- [Task item]: Reproduce each line of the entries that carries "pour".
————
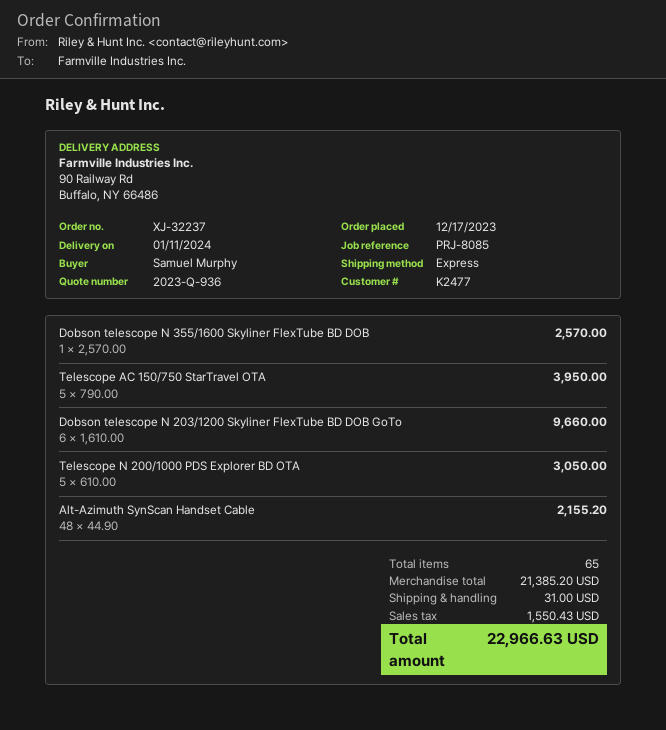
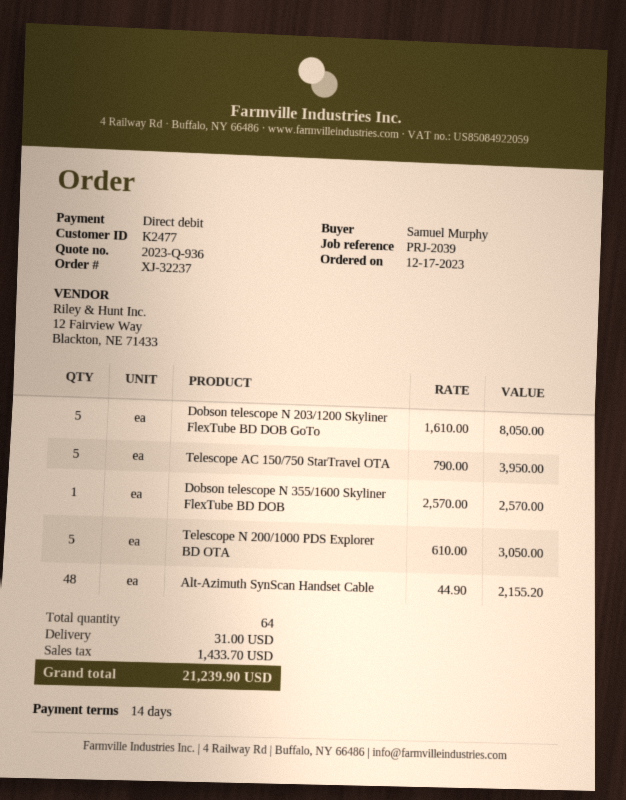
reference: PRJ-8085 -> PRJ-2039
Dobson telescope N 203/1200 Skyliner FlexTube BD DOB GoTo: 6 x 1610.00 = 9660.00 -> 5 x 1610.00 = 8050.00
total quantity: 65 -> 64
tax: 1550.43 -> 1433.70
total: 22966.63 -> 21239.90

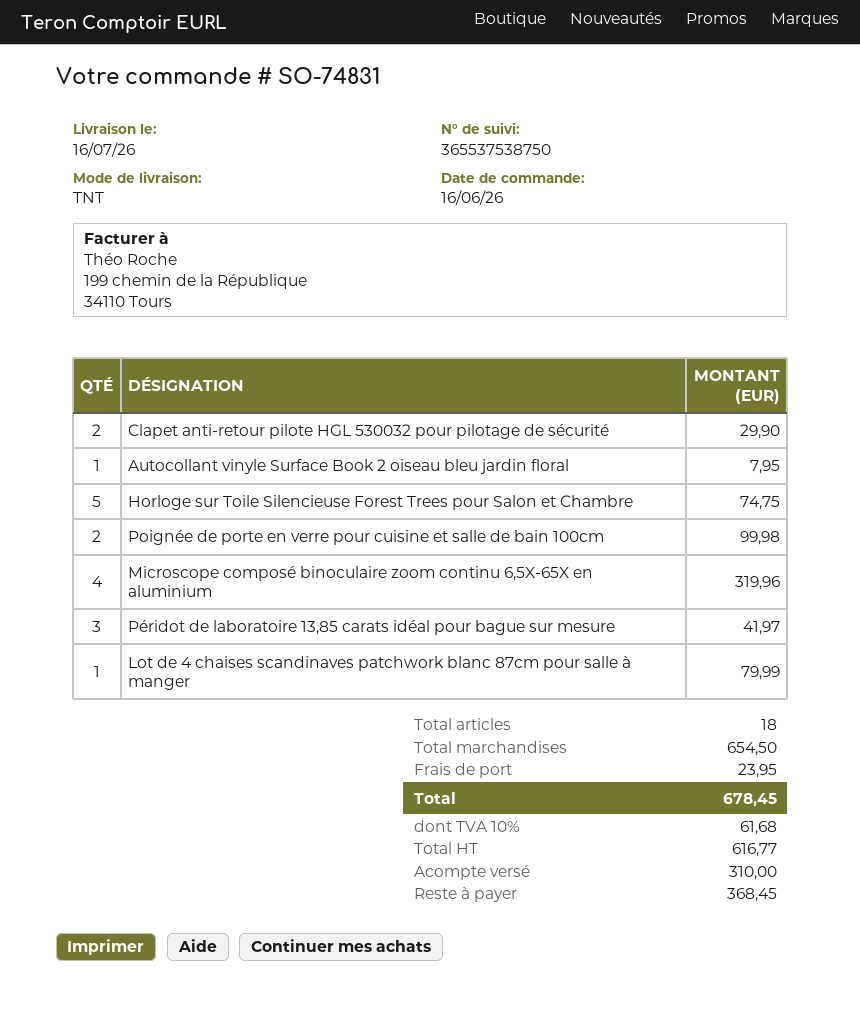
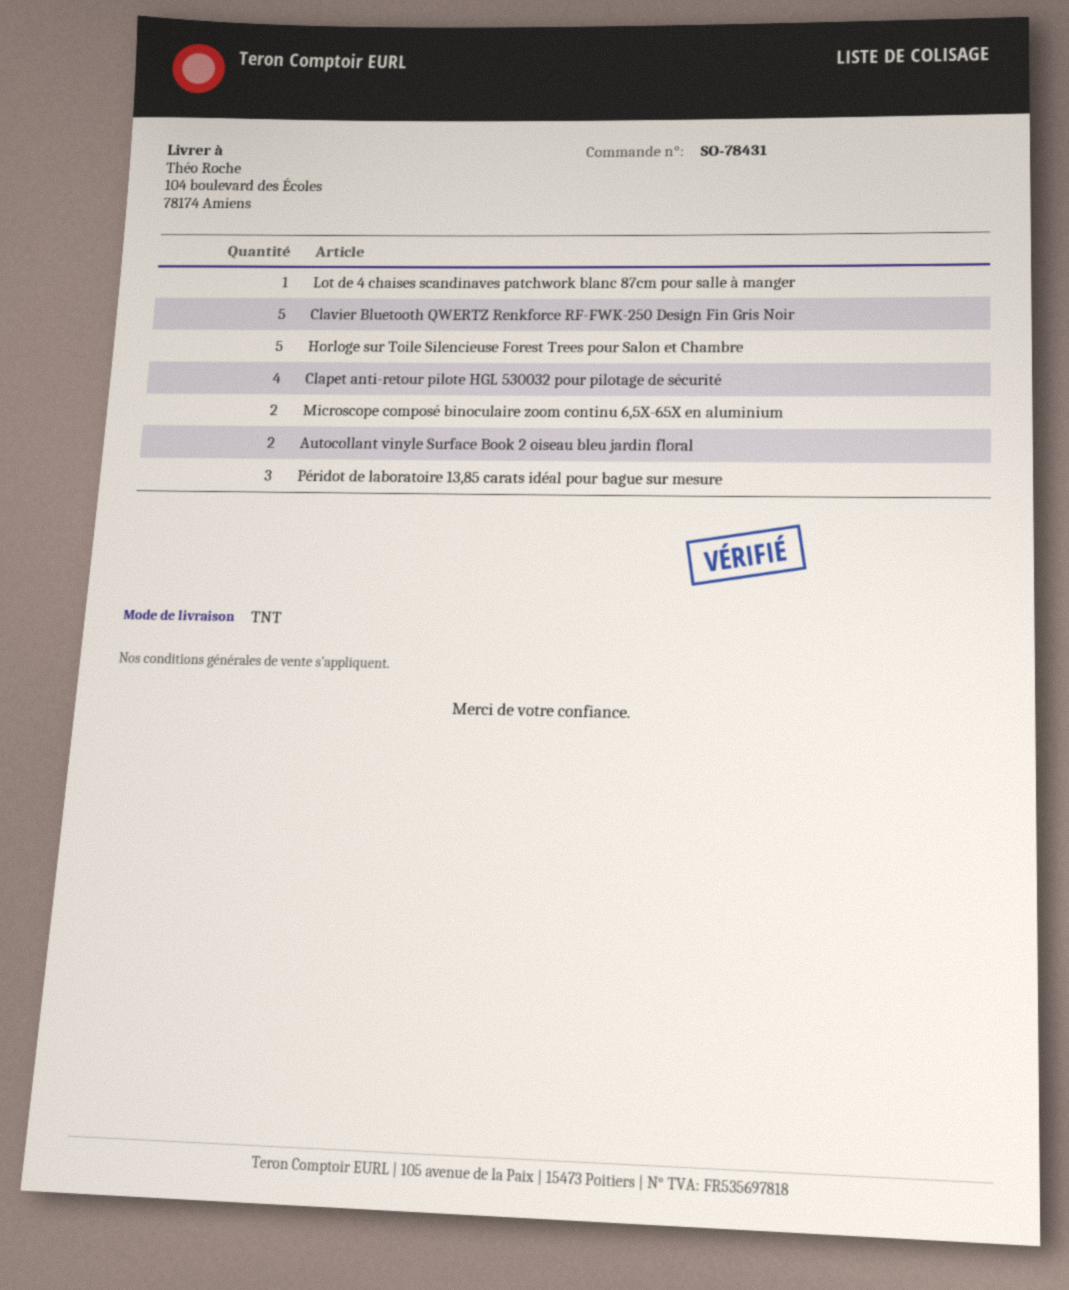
order number: SO-74831 -> SO-78431
Clapet anti-retour pilote HGL 530032 pour pilotage de sécurité: 2 -> 4
Autocollant vinyle Surface Book 2 oiseau bleu jardin floral: 1 -> 2
Poignée de porte en verre pour cuisine et salle de bain 100cm: 2 -> none
Microscope composé binoculaire zoom continu 6,5X-65X en aluminium: 4 -> 2
Clavier Bluetooth QWERTZ Renkforce RF-FWK-250 Design Fin Gris Noir: none -> 5

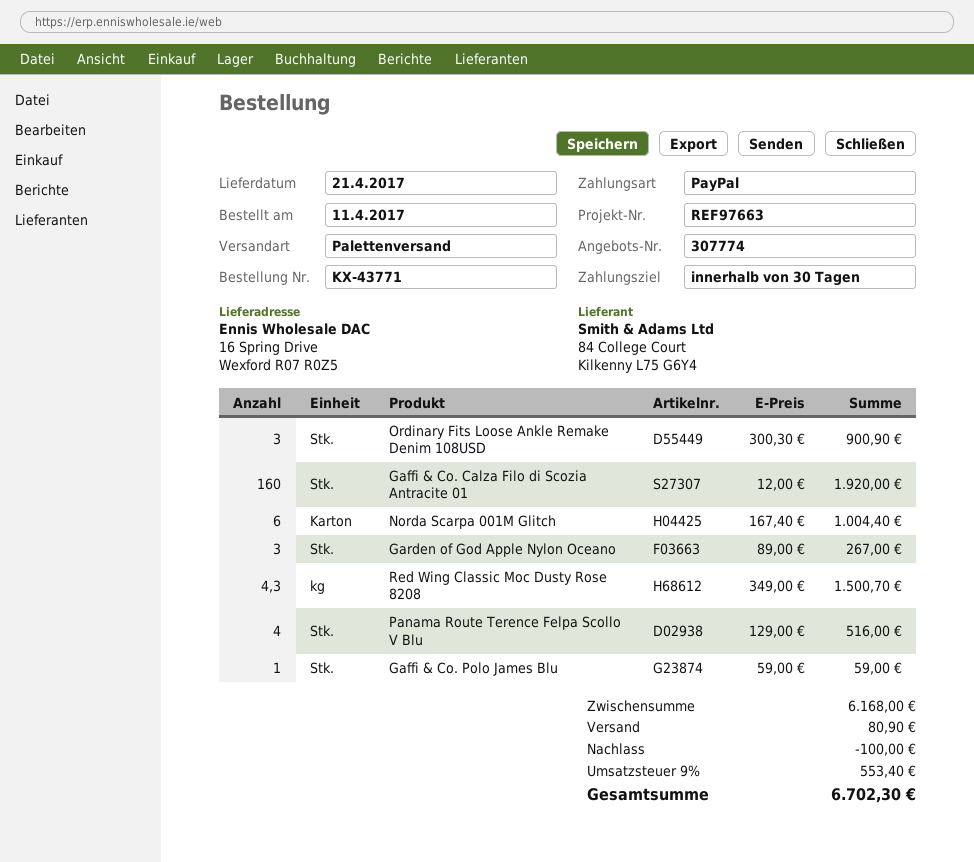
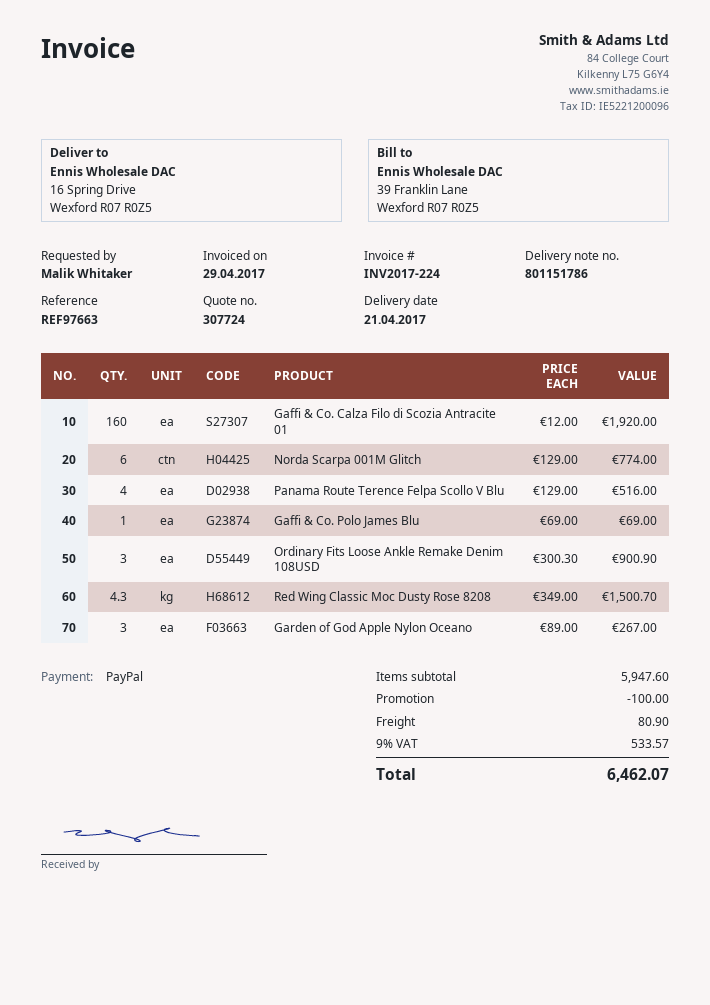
quote number: 307774 -> 307724
Norda Scarpa 001M Glitch: 6 x 167.40 = 1004.40 -> 6 x 129.00 = 774.00
Gaffi & Co. Polo James Blu: 1 x 59.00 = 59.00 -> 1 x 69.00 = 69.00
subtotal: 6168.00 -> 5947.60
tax: 9% = 553.40 -> 9% = 533.57
total: 6702.30 -> 6462.07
————
- [Response box]:
Clapet anti-retour pilote HGL 530032 pour pilotage de sécurité: 2 -> 4
Poignée de porte en verre pour cuisine et salle de bain 100cm: 2 -> none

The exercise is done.